# Encoding issues

Life was so simple back in the 1960s, when all a computer knew was captured by a standard QWERTY/ASCII keyboard (read: only English letters, no fancy stuff). Well, things are different now. Who would have thought we'd start typing with emoticons? Exactly. Nobody. 

So here's the issue. 

When typing a text file, we're not storing only the content in the file, but also meta-data on how the characters are to be read, or, "encoded". For example, the plain old text files from the 1960s are encoded in ASCII ("only English letters, no fancy stuff"). When opening social media data using the plain old text format, all the Emoticons will vanish (well, obviously, because those hadn't been invented in the 60s). 

So, we need to be able to pick the right format for the kind of data we're getting.

When the tutorials on parsing were designed, we used the "utf-8" standard - a pretty decent one if you ask me which captures thousands of different characters. But, well, for some tweets, this standard isn't enough.

## Getting an error with a "wrong" encoding

In [5]:
f = open('scraping-output_euros.json', 'r', encoding = 'utf-8')
f.readlines()

UnicodeDecodeError: 'utf-8' codec can't decode byte 0xff in position 0: invalid start byte

If you did everything correctly, you got an error message here.
```
UnicodeDecodeError: 'utf-8' codec can't decode byte 0xff in position 0: invalid start byte
```

In simple terms, Python doesn't know how to "read" some of those characters.


## Fixing the encoding

Now let's try to switch to the `utf-16` format. That's `utf-8`, but on steroids!

In [6]:
f = open('scraping-output_euros.json', 'r', encoding = 'utf-16')
f.readlines()

['{"user": "enzoknol", "yearlyincome": "\\u20ac12.2K - \\u20ac195.6K"}\n',
 '{"user": "officialtrapcity", "yearlyincome": "\\u20ac11.2K - \\u20ac178.7K"}\n',
 '{"user": "martingarrix", "yearlyincome": "\\u20ac11K - \\u20ac175.4K"}\n',
 '{"user": "rtlthevoice", "yearlyincome": "\\u20ac4.2K - \\u20ac67.1K"}\n']
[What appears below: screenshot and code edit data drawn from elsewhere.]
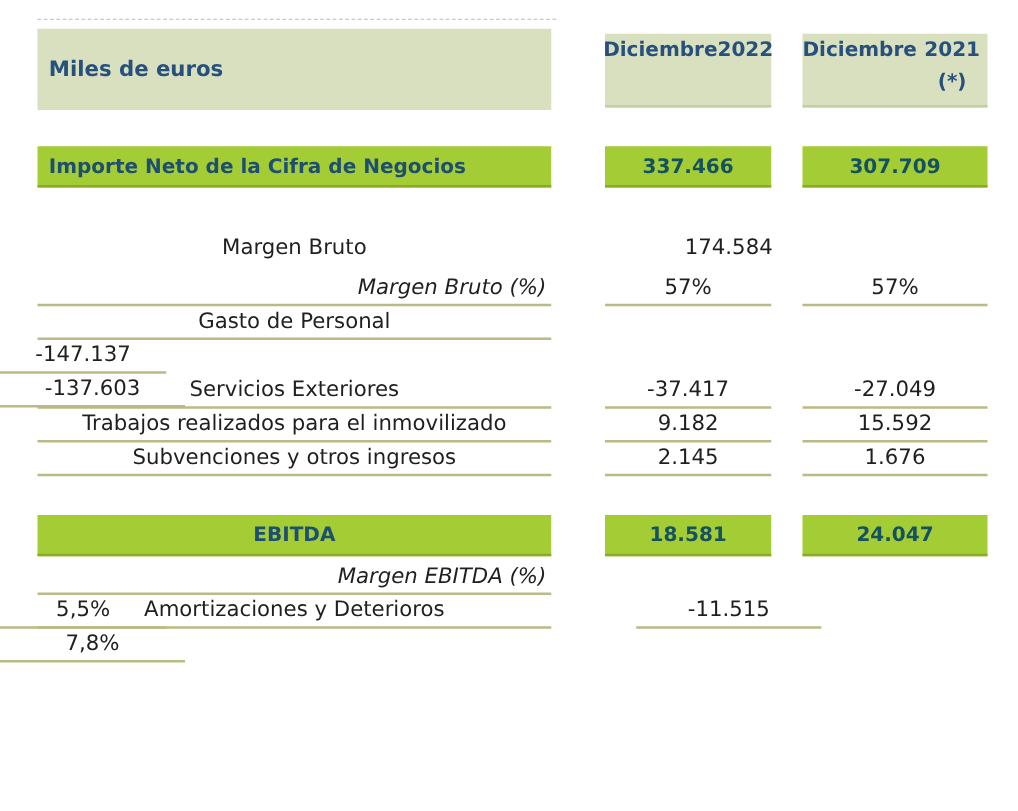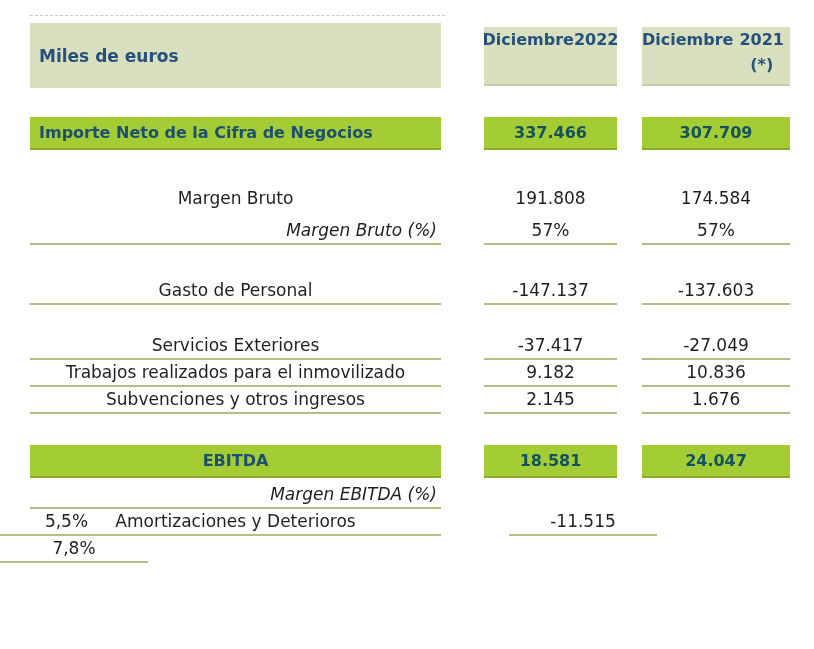--- a/index.html
+++ b/index.html
@@ -128,7 +128,6 @@
         <div class="flexrow row mt-plain">
     <div class="cell-label">Margen Bruto</div>
     <div class="gap1"></div>
-    <div class="cell-v1">191.808</div>
     <div class="gap2"></div>
     <div class="cell-v2">174.584</div>
   </div>

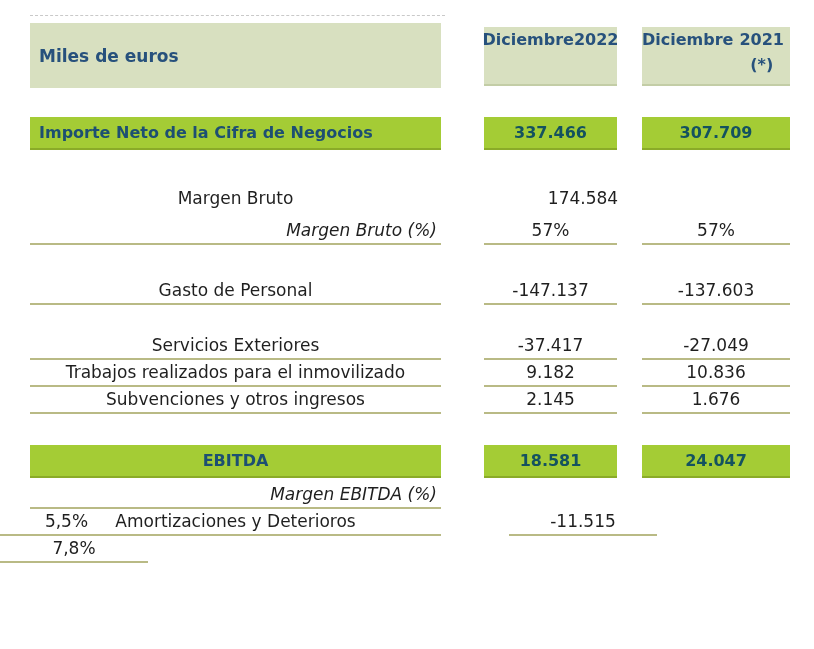--- a/index.html
+++ b/index.html
@@ -84,7 +84,7 @@
   .mt-plain{margin-top:36px;}
   .mt-pct{margin-top:5px;}
   .mt-line{}
-  .mt-line-lg{margin-top:33px;}
+  .mt-line-lg{flex-direction:column;}
   .mt-sm{margin-top:28px;}
   .mt-bar{margin-top:31px;}
   .mt-pct-sm{margin-top:4px;flex-direction:column;}

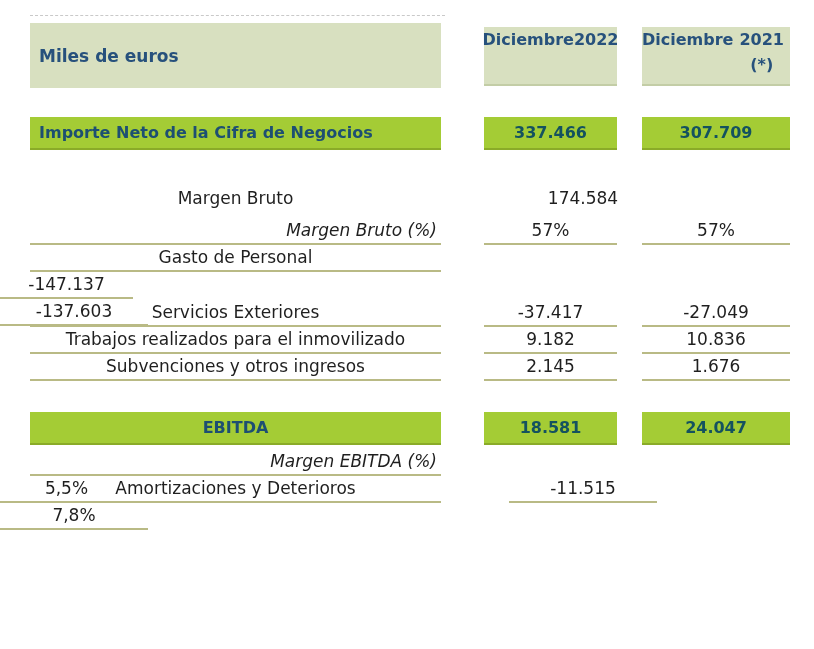--- a/index.html
+++ b/index.html
@@ -157,7 +157,7 @@
     <div class="gap1"></div>
     <div class="cell-v1">9.182</div>
     <div class="gap2"></div>
-    <div class="cell-v2">10.836</div>
+    <div class="cell-v2">15.592</div>
   </div>
         <div class="flexrow row lined mt-line">
     <div class="cell-label">Subvenciones y otros ingresos</div>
Now, we can read the file!

Let's proceed with parsing some of the data.

In [9]:
import json
f = open('scraping-output_euros.json', 'r', encoding = 'utf-16')

for i in f.readlines():
    obj = json.loads(i)
    print(obj.get('user'))


enzoknol
officialtrapcity
martingarrix
rtlthevoice


## Summary

You've just learnt why we need to use the correct encoding standard to read (and many times also to write) files in Python. Why? Because the technological landscape is evolving continuously, and so do the standards on how to safe and write files.